Most of the time in your body, the protons are very unorganized. All the little arrows that determine how the protons’ magnetic fields interact are all over the place and the magnetic fields cancel each other out, so overall they don’t actually amount to any magnetization. That is why your hand doesn’t stick to a magnet when you pick one up.
But when all these little magnets in your body are exposed to a very homogenous high-strength magnetic field, they have a tendency to align themselves in parallel to that field. So now all these little magnets are lined up in the same direction, they no longer cancel each other out, and collectively they make a magnetization vector for the whole piece of tissue. That’s what creates a magnet, is having order.

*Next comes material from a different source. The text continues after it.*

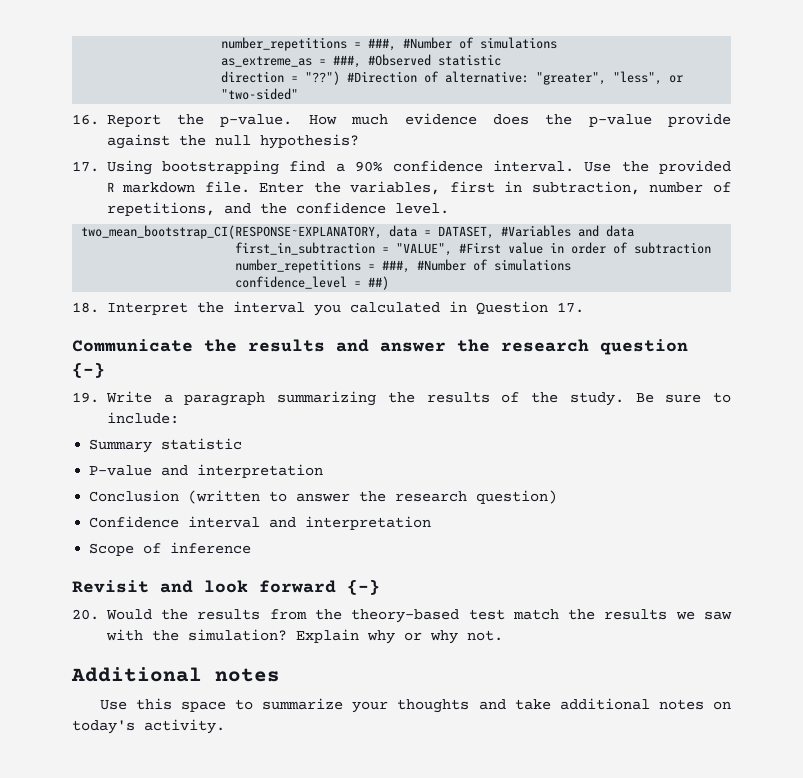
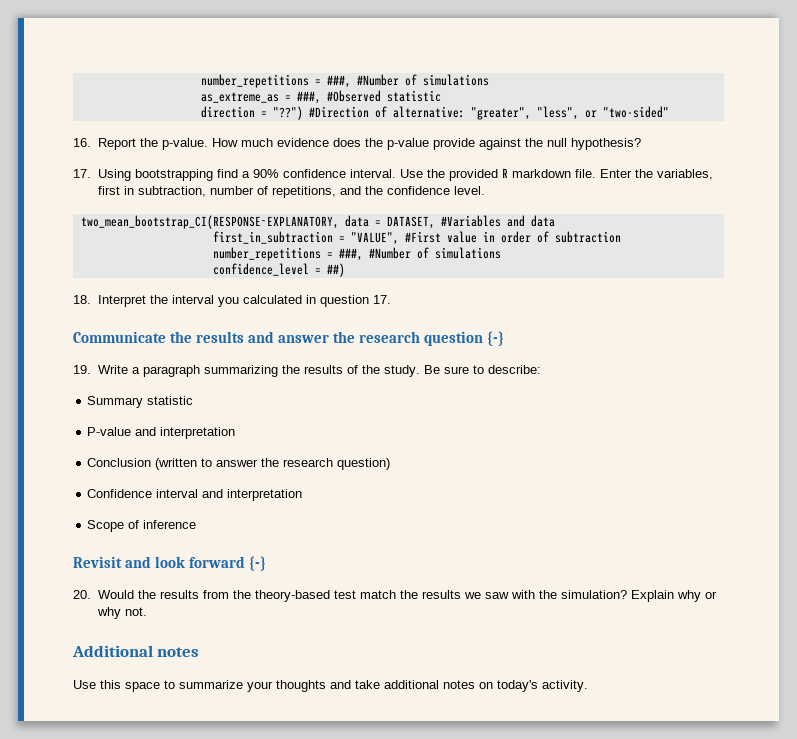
[475,301,548,315] Question -> [319,295,369,307] question
[106,412,179,424] include: -> [487,365,541,374] describe:

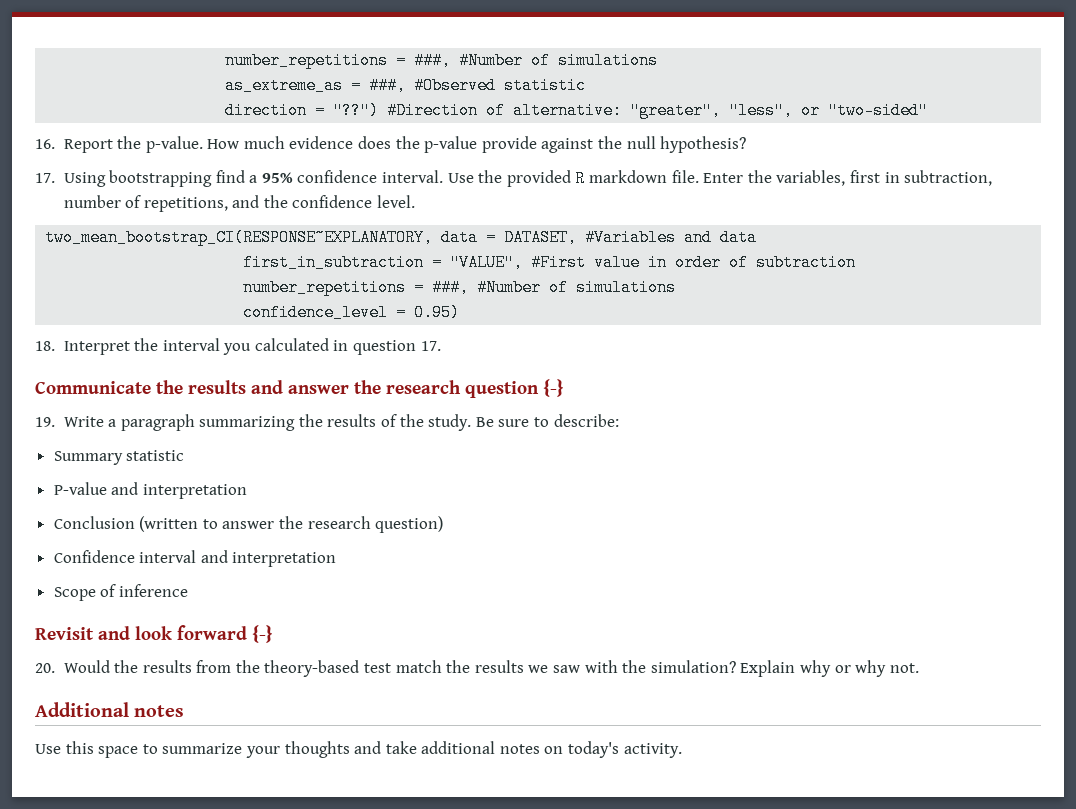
[252,169,279,178] 90% -> [261,172,293,183] 95%
[326,263,345,277] ##) -> [414,304,461,321] 0.95)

So the magnetic field is lined up with the direction of the protons’ magnetization vector, and it actually rotates around the axis of the magnetic field, which conventionally is called the z axis. So it doesn’t look like much in the stationary situation. But if the magnetization vector was to be at an angle to the z direction then it undergoes motion called precession.
Another magnetic field causes the vector to move out of its equilibrium position, so you knock it down into what we call the transverse plane. Then, since it’s at a different direction from parallel, it starts precessing in that plane. Since resonant frequency is proportional to the magnetic field, we can figure out the resonance from that. So at one tesla it’s 42.6 million cycles. It’s a lot of cycles. It’s called the Larmor frequency. I imagine it’s named after somebody.
So we have a vector, and we’ve knocked it down to the transverse plane and it’s rotating at the resonant frequency. If we put a coil perpendicular to that plane, there will be flux from the rotating vector through the coil which will induce a current, and that current is also at the resonant frequency. It’s a similar principle to how a loudspeaker works. That’s how we get the signal out, and that becomes our signal.
The magnetization vector rotation and the signal coming out is 100 megahertz. What happens to the signal – in the ideal case if we assume a lot of things – is it just rotates forever, producing a constant signal that matches the vector. In essence, the signal is a sort of electro-resonant fingerprint of your body at a certain time and place. You could think of it as a photograph of your cosmic vibrational essence. In my own research, I have found that by filtering the signal through the correct apparatus it can be reproduced as an audible tone. This tone is theoretically the pure cosmic sound your body makes as it resonates in the correlative phase dimension.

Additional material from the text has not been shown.